**WORK TASK**
Find the line below with "appointed officers, will" and the line with "- 9.3.1.22.1.2.1 HE". Output them and the lines between, exactly, but not the pictures.

Start of Block

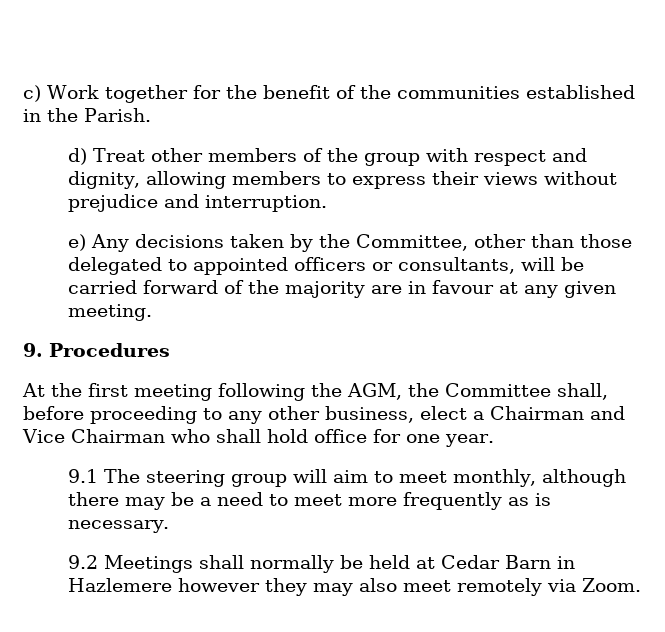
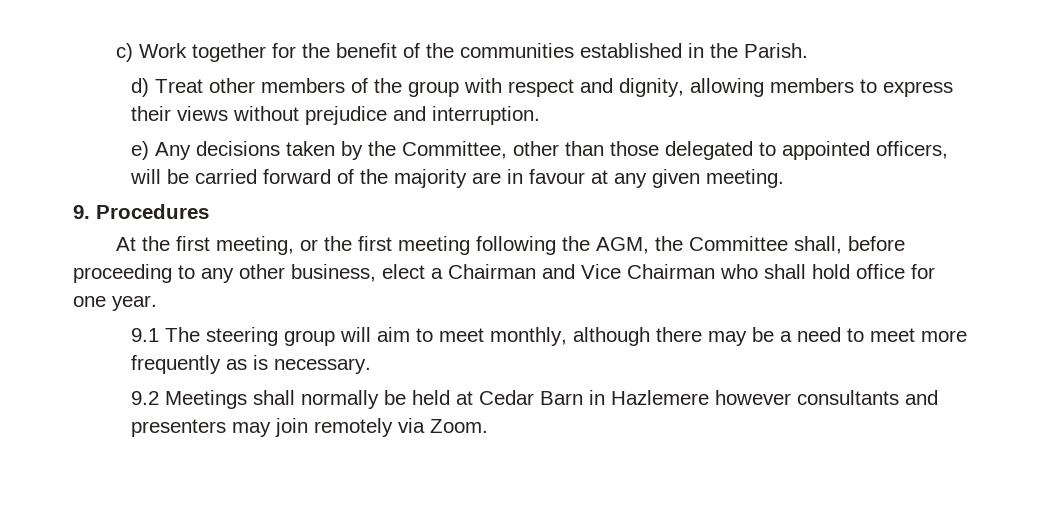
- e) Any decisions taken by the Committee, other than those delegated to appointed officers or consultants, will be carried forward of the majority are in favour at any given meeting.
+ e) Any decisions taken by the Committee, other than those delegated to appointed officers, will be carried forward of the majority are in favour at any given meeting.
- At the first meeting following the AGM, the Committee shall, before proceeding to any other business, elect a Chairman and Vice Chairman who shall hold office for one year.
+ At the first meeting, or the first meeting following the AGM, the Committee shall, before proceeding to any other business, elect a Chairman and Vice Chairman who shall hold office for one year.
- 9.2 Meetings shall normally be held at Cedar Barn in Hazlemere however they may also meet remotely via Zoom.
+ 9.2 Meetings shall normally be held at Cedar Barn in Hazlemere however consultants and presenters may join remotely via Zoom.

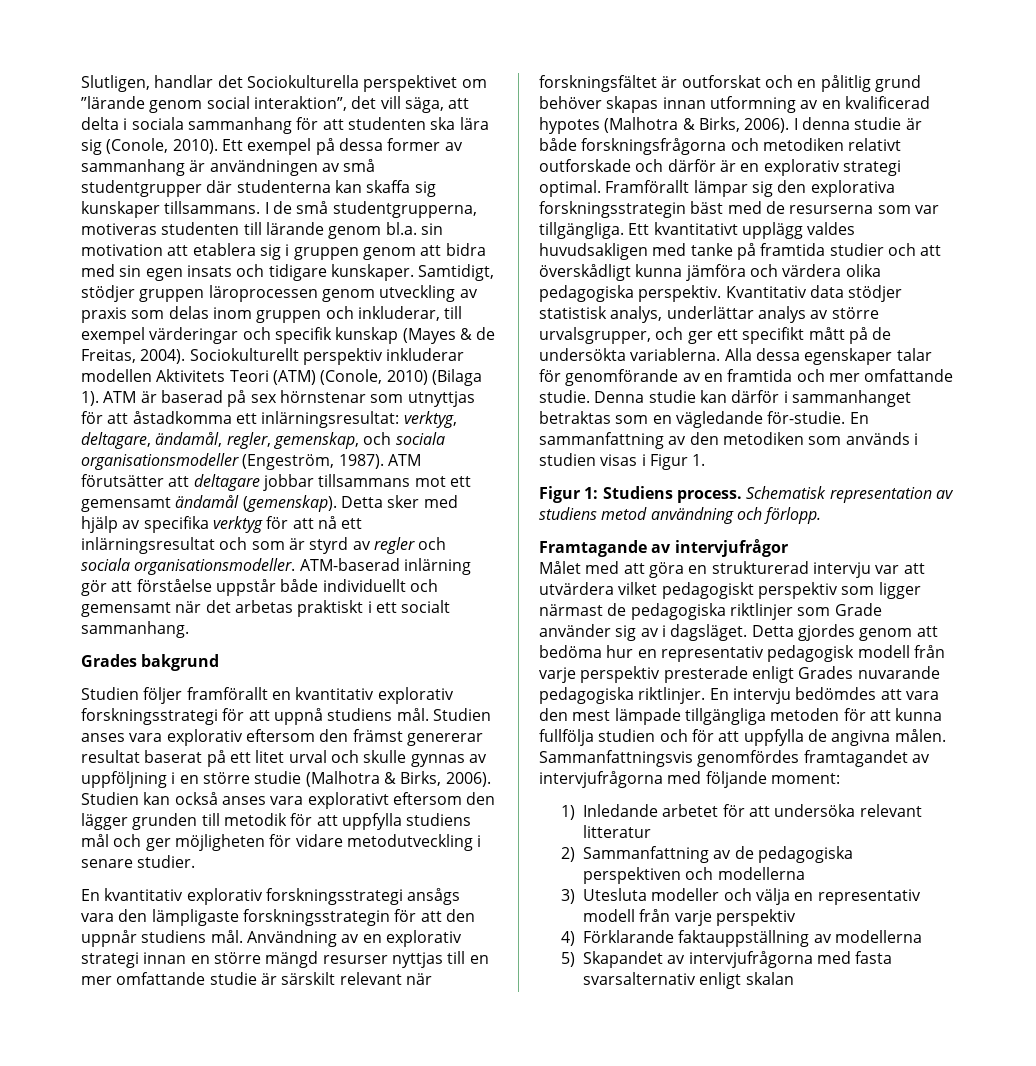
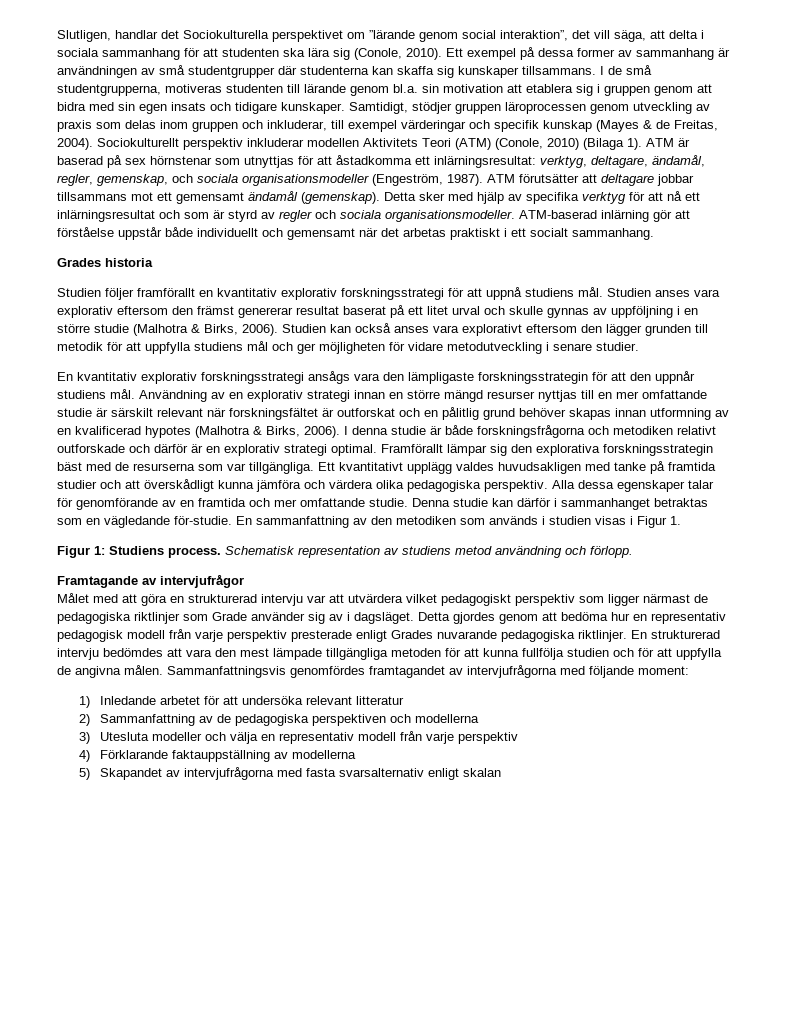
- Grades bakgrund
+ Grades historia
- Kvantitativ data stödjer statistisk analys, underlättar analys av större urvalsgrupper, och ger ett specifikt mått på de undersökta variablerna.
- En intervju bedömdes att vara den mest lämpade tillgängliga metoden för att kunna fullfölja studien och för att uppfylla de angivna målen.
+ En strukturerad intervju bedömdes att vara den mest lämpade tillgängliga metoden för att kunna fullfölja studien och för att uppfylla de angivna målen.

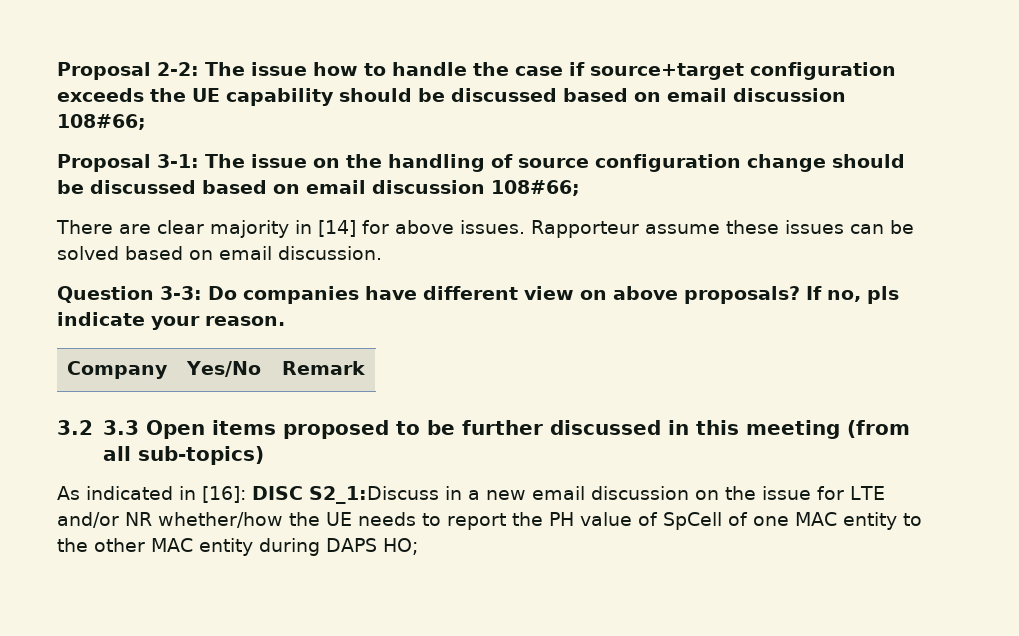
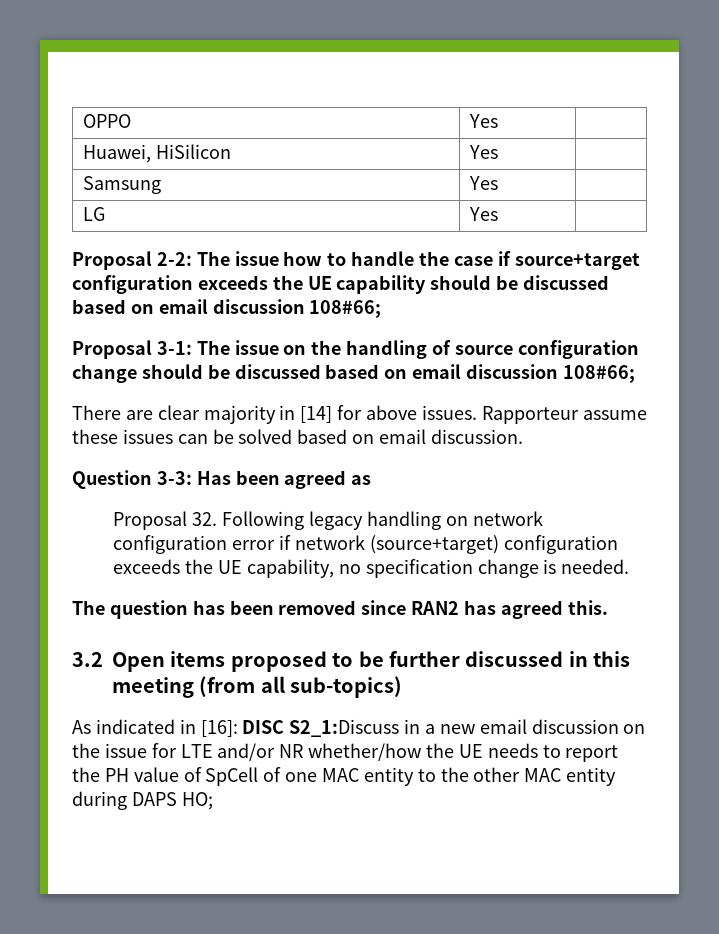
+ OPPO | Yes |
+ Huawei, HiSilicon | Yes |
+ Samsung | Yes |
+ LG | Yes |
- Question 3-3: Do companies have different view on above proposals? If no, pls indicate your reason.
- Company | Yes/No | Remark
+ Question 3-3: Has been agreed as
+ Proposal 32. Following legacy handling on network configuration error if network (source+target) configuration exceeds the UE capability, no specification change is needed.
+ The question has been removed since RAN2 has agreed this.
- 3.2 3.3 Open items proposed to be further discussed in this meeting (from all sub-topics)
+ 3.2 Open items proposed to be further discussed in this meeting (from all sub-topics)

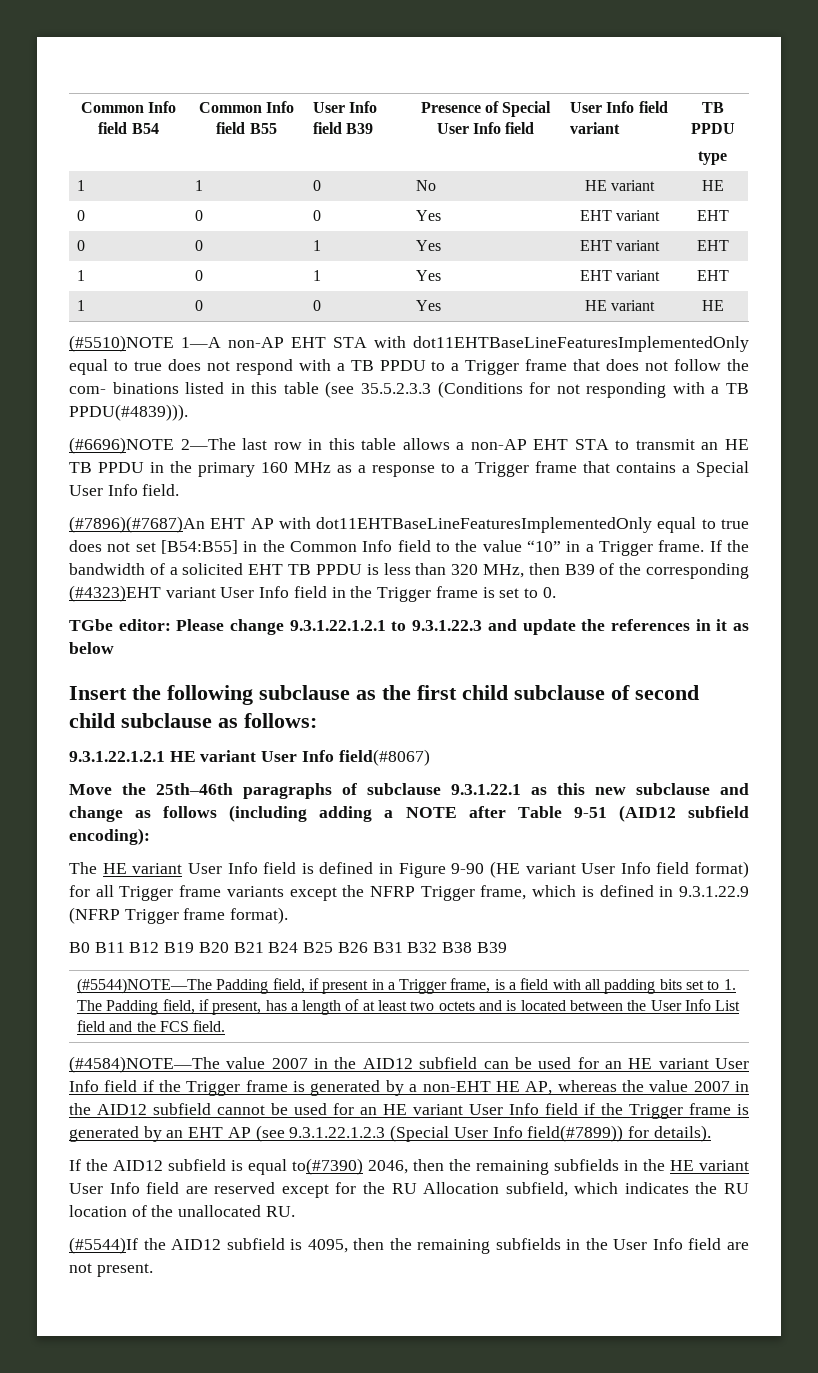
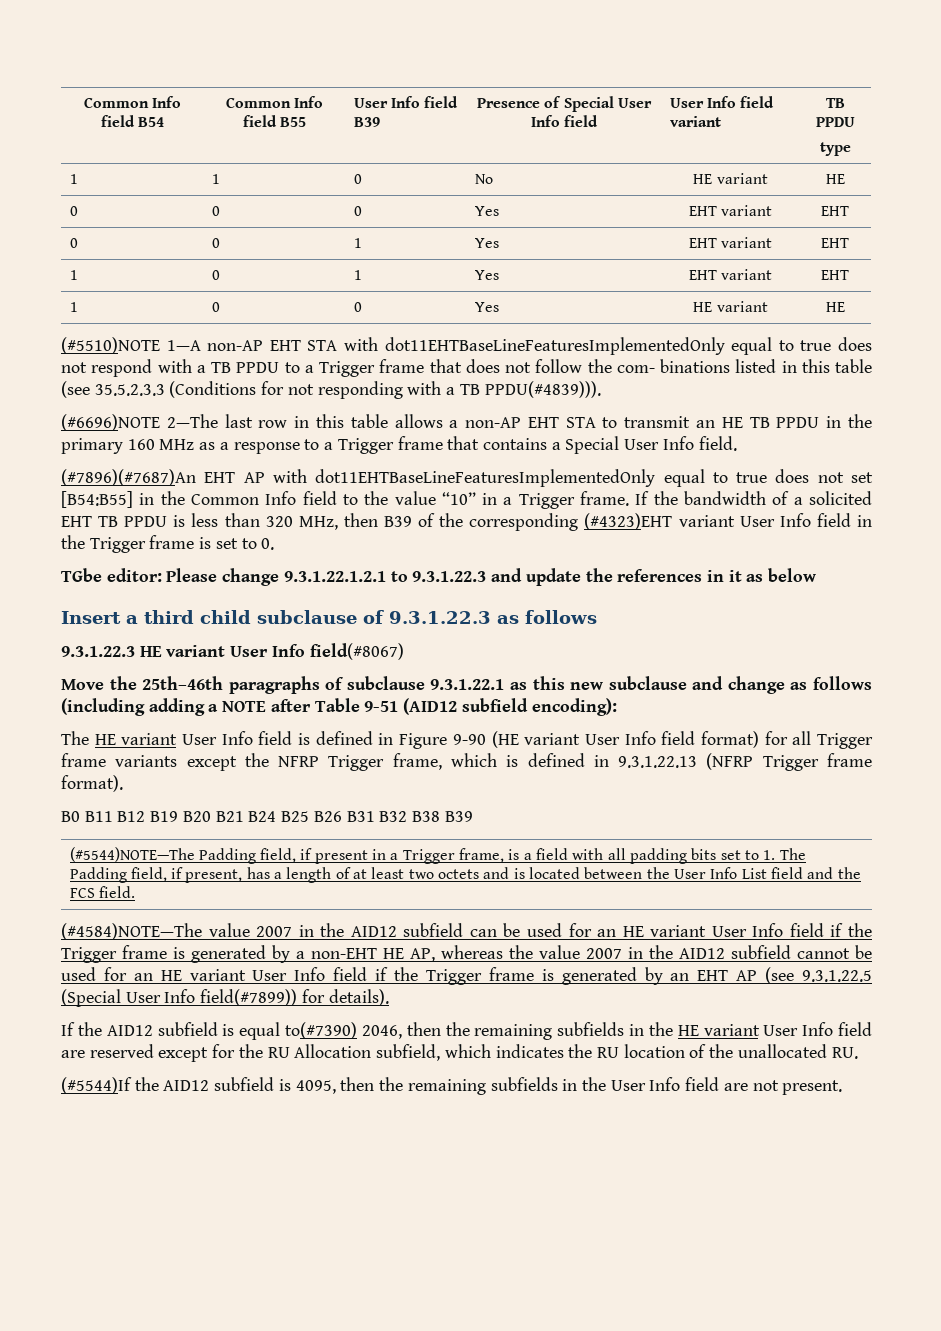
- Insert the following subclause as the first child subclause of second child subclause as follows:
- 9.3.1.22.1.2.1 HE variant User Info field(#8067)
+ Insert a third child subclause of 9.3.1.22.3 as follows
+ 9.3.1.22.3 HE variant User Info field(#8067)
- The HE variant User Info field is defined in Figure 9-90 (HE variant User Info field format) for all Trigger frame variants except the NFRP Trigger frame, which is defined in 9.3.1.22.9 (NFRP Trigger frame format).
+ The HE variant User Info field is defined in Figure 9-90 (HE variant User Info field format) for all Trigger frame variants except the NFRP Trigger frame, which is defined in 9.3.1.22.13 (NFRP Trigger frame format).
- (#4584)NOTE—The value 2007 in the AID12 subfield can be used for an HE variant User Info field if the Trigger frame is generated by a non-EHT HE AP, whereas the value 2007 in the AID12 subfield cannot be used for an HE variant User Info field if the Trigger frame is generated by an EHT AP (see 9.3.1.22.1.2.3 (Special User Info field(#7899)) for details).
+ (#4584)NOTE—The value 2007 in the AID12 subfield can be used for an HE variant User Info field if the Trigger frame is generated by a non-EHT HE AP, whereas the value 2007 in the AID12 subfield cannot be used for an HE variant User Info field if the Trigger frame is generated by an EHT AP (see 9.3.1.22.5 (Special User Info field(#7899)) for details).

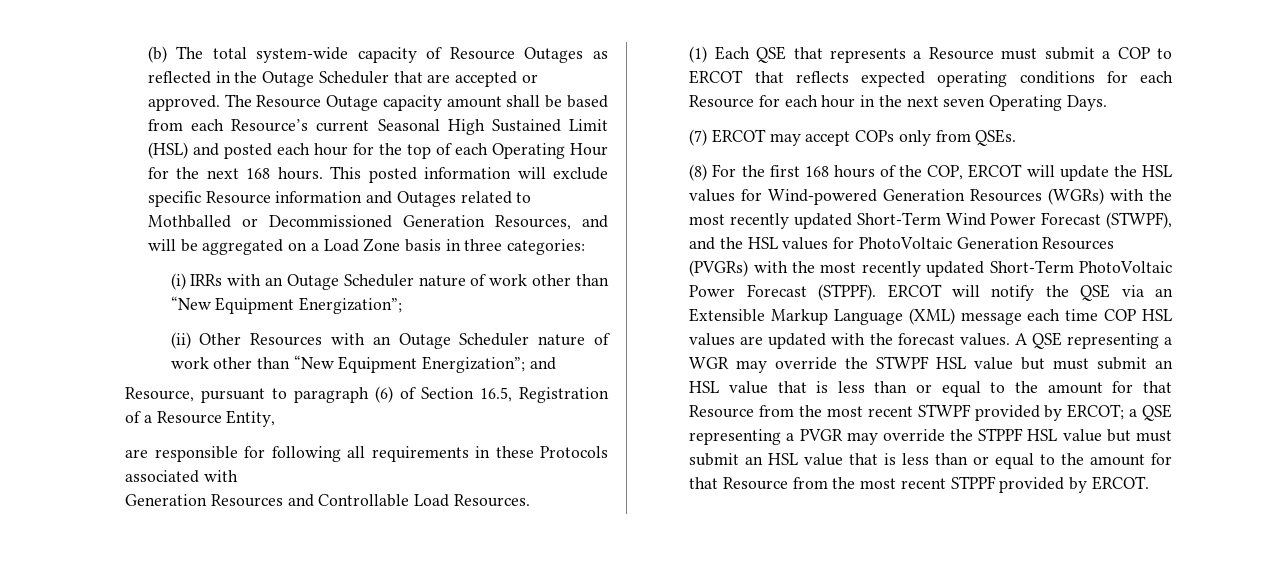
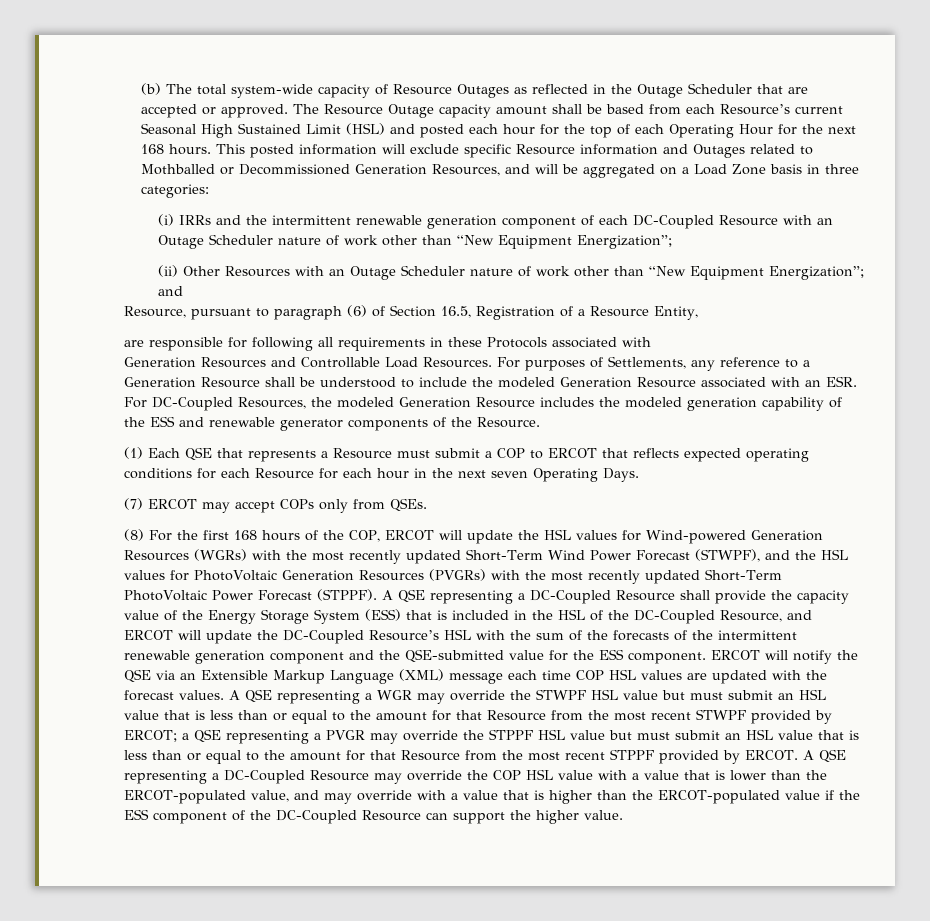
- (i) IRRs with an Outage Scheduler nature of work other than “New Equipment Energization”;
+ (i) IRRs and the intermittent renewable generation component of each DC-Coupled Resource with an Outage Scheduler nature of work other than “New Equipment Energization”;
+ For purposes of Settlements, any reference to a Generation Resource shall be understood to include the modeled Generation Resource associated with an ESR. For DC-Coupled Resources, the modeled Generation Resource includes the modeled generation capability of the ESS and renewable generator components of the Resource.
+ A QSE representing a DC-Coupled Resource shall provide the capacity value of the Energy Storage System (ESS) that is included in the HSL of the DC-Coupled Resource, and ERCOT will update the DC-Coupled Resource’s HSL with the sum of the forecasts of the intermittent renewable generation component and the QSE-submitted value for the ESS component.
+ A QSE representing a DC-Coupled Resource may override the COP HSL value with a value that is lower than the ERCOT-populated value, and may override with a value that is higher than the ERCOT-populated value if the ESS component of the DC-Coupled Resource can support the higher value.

End of Block

**ANSWER BELOW**
+ e) Any decisions taken by the Committee, other than those delegated to appointed officers, will be carried forward of the majority are in favour at any given meeting.
- At the first meeting following the AGM, the Committee shall, before proceeding to any other business, elect a Chairman and Vice Chairman who shall hold office for one year.
+ At the first meeting, or the first meeting following the AGM, the Committee shall, before proceeding to any other business, elect a Chairman and Vice Chairman who shall hold office for one year.
- 9.2 Meetings shall normally be held at Cedar Barn in Hazlemere however they may also meet remotely via Zoom.
+ 9.2 Meetings shall normally be held at Cedar Barn in Hazlemere however consultants and presenters may join remotely via Zoom.

- Grades bakgrund
+ Grades historia
- Kvantitativ data stödjer statistisk analys, underlättar analys av större urvalsgrupper, och ger ett specifikt mått på de undersökta variablerna.
- En intervju bedömdes att vara den mest lämpade tillgängliga metoden för att kunna fullfölja studien och för att uppfylla de angivna målen.
+ En strukturerad intervju bedömdes att vara den mest lämpade tillgängliga metoden för att kunna fullfölja studien och för att uppfylla de angivna målen.

+ OPPO | Yes |
+ Huawei, HiSilicon | Yes |
+ Samsung | Yes |
+ LG | Yes |
- Question 3-3: Do companies have different view on above proposals? If no, pls indicate your reason.
- Company | Yes/No | Remark
+ Question 3-3: Has been agreed as
+ Proposal 32. Following legacy handling on network configuration error if network (source+target) configuration exceeds the UE capability, no specification change is needed.
+ The question has been removed since RAN2 has agreed this.
- 3.2 3.3 Open items proposed to be further discussed in this meeting (from all sub-topics)
+ 3.2 Open items proposed to be further discussed in this meeting (from all sub-topics)

- Insert the following subclause as the first child subclause of second child subclause as follows:
- 9.3.1.22.1.2.1 HE variant User Info field(#8067)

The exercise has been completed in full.